Thursday, April 14, 2022 [Tweets] [Favorites]

Bug Tracking and Customer Support Tools

Core Intuition:

Daniel talks about finally moving from Mercurial to Git and the advantages of standardizing on technologies that have “clearly won.”

Core Intuition:

Manton talks to Daniel about his decision to switch from Zendesk to Help Scout, and gets Daniel excited about the prospect of finally switching away from FogBugz for his own work.

Core Intuition:

Daniel tells Manton about finally leaving FogBugz and going deep on Help Scout and GitHub Issues. Meanwhile Manton has also finished his migration to Help Scout! They talk about their mutual satisfaction with Help Scout and about how to best manage GitHub Issues.

For bug/issue tracking, I started out with FileMaker Pro, then CVSTrac, then Trac when I switched to Subversion, then OmniOutliner Pro. When OmniFocus came out it was a revelation, but ultimately it didn’t scale for the number of issues I had. I used FogBugz from 2009 until 2017 when I got fed up with the bugs and unreliability and the design got weird. Then I switched back to OmniOutliner Pro, which had improved a lot in the meantime in features, though I’m convinced that the interface brought back from iOS remains slower. This worked well for a while, but I kept running into scaling problems—particularly slow typing—even after splitting my issues into separate documents for each product and for current vs. archived issues.

Early this year, I did a trial with Gitea. Run directly on my Mac, it’s fast and works offline. I’m not dependent on a cloud service. The interface and feature set are good. It has an API and a command-line tool, and of course I had full access to the SQLite database itself if I wanted to do a fancy query. But, ultimately, I got annoyed by editing text within a Web app, and it was not as flexible with filtering, searching, and bulk operations as I wanted.

I’m now using EagleFiler, with each issue as a Markdown file, folders for milestones, smart folders for particular queries I care about, and tags for things like Area, Cause, Status, and Type. The GUID portion of each EagleFiler record’s record link is a natural identifer that I can put into code comments, Git commit messages, and other issues. The issues themselves are also in Git, so I get automatic backup, history, and syncing with my other Macs. Files related to an issue get attached to its note. When there’s a complicated issue that I want to work on, I open the Markdown file in BBEdit, where I get more editing tools and a live preview. I can automate things (like collecting release notes) via AppleScript and do bulk find/replace with BBEdit. In retrospect, it’s obvious that I would enjoy using my own native app, and that the app itself would benefit from such dogfooding, but for a long time I had a mental block about using it in my development workflow because there are times when it would be inconvenient to use the app as a tool while developing and testing it. So far, this has not been a problem. EagleFiler stores everything as regular files in folders, so if the app itself is unavailable, I can still browse/search issues using BBEdit projects or LaunchBar, tag them in Finder, etc.

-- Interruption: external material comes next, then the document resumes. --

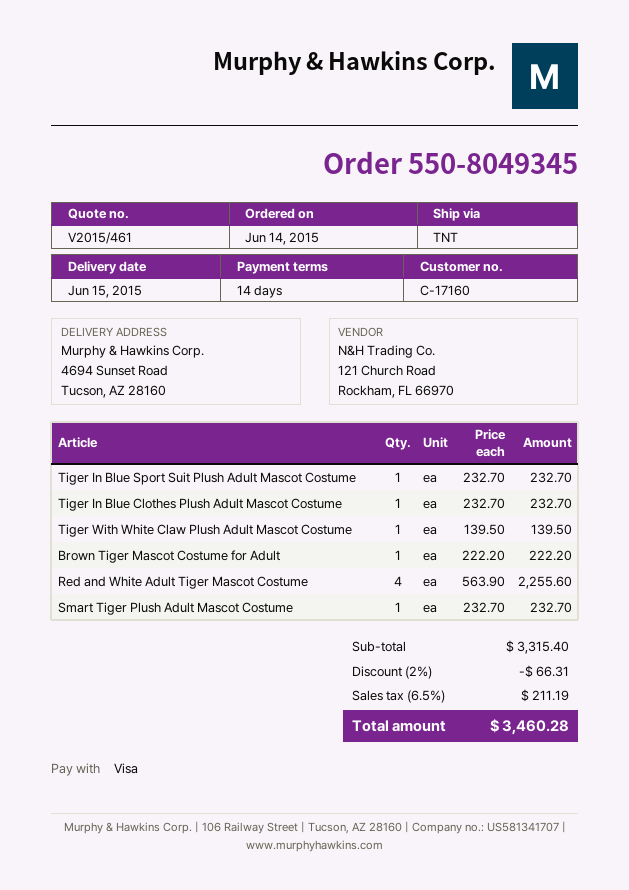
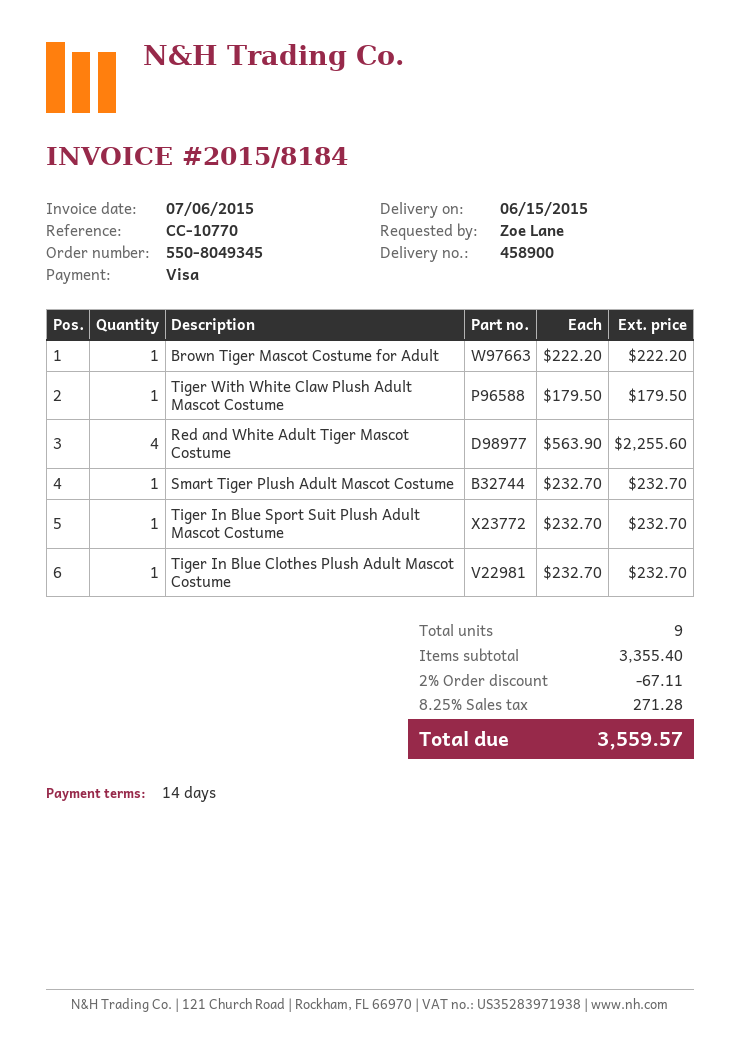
Tiger With White Claw Plush Adult Mascot Costume: 1 x 139.50 = 139.50 -> 1 x 179.50 = 179.50
subtotal: 3315.40 -> 3355.40
discount: 2% = 66.31 -> 2% = 67.11
tax: 6.5% = 211.19 -> 8.25% = 271.28
total: 3460.28 -> 3559.57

For customer support, I’ve used regular e-mail (in Mailsmith, Apple Mail, and EagleFiler) except for the time I was using FogBugz. With FogBugz, e-mails got a case number so it was easy to link them from issues. Now, I do that using the Message-ID.



Great process history description. Thanks for sharing.

Does your shift to EagleFiler leave OmniOutliner or OmniFocus for anything in your workflow?

@Sean Yes, I still use OmniOutliner for all sorts of lists and simple spreadsheet-type things. And I still use OmniFocus for managing my daily to-do list, recurring tasks, errands, etc.

I tried using OmniFocus for issue tracking for a while, but it's just not built for that job. I've currently settled on Gitea on a local server. But, I still hate git with the intensity of a thousand suns. I use Breezy ( for version control which can use the git repository format. That's now I'm threading the needle between using a better tool while conceding that the entire industry has standardized on git.